(Collected data entries)
● ● ● ● ●

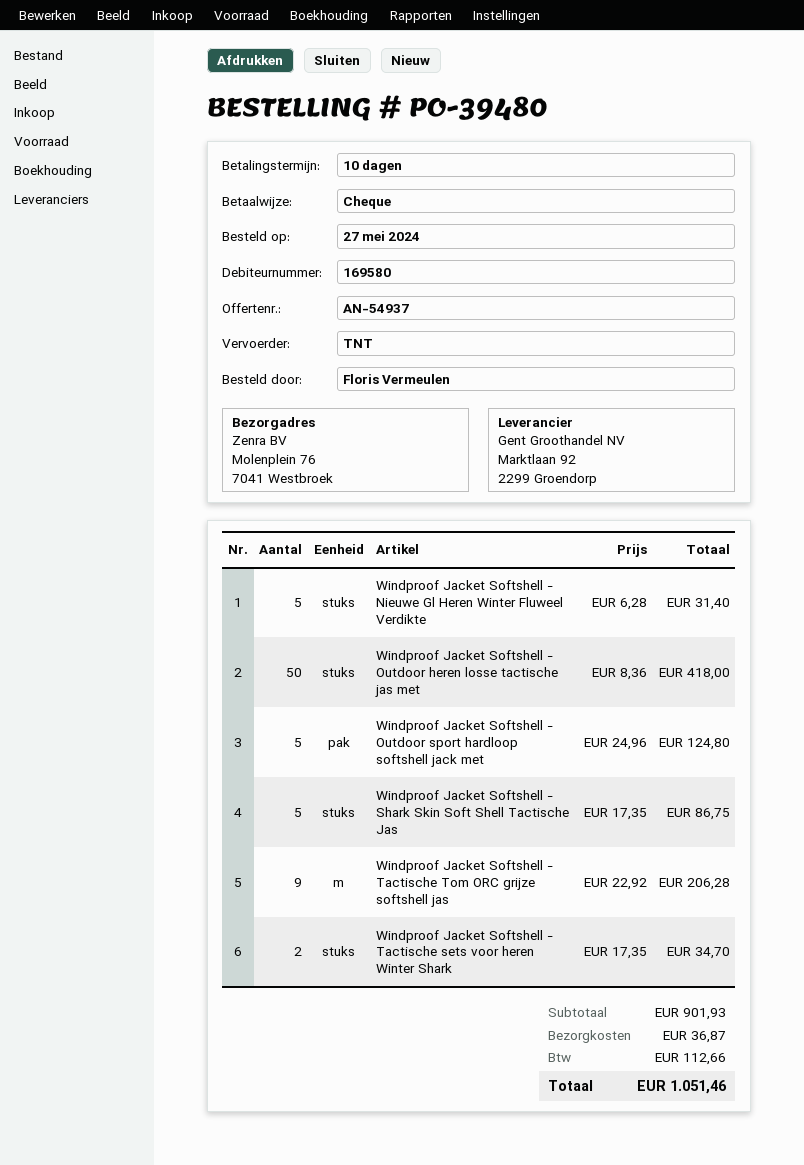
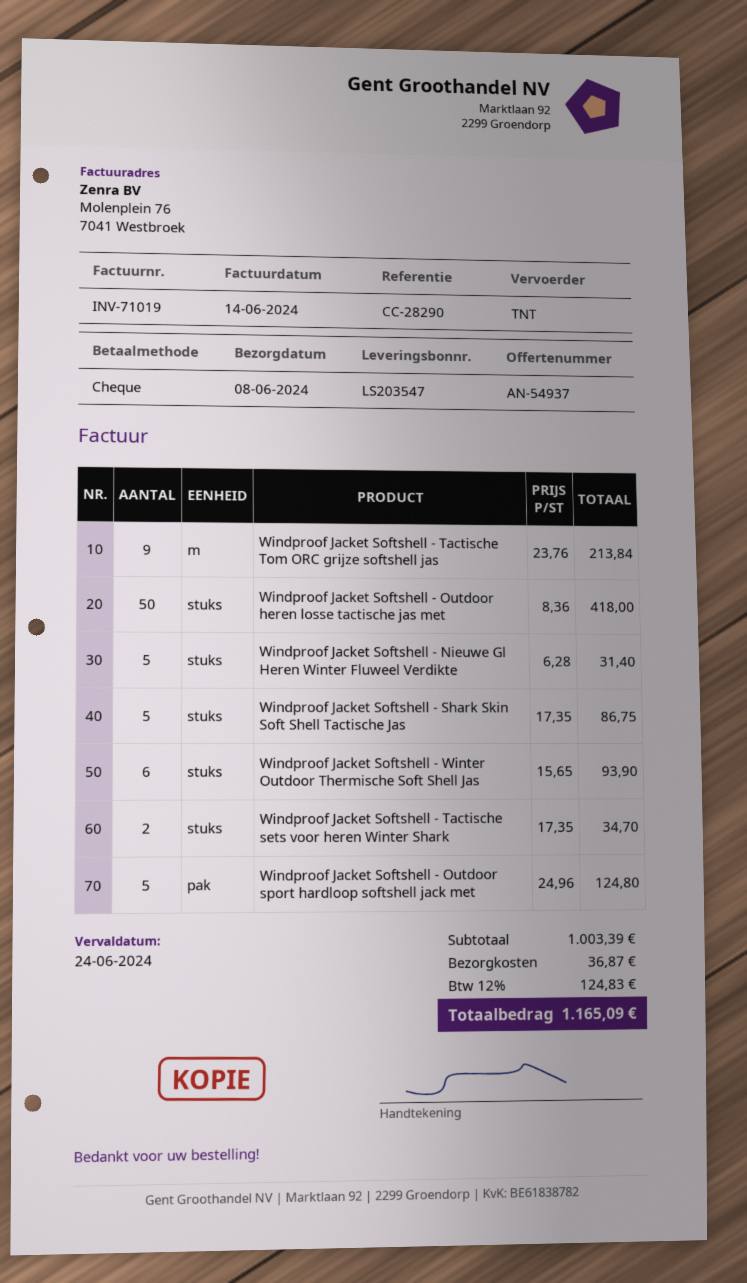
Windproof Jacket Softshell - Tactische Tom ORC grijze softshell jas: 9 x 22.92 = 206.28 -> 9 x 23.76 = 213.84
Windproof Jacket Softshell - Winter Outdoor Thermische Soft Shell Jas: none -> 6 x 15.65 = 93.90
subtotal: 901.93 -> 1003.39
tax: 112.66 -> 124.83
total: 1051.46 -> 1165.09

● ● ● ● ●

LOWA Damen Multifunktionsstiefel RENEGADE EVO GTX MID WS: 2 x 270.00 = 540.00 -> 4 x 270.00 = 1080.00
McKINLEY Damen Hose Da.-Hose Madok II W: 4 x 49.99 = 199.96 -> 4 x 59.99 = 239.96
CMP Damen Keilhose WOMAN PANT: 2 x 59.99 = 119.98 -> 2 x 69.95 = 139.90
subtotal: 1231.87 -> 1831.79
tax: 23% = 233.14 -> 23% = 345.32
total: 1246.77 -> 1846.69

● ● ● ● ●

_What needs to be done_
Search the records for the word "Damen", then list every line that has it.

_Solution to the exercise_
LOWA Damen Multifunktionsstiefel RENEGADE EVO GTX MID WS: 2 x 270.00 = 540.00 -> 4 x 270.00 = 1080.00
McKINLEY Damen Hose Da.-Hose Madok II W: 4 x 49.99 = 199.96 -> 4 x 59.99 = 239.96
CMP Damen Keilhose WOMAN PANT: 2 x 59.99 = 119.98 -> 2 x 69.95 = 139.90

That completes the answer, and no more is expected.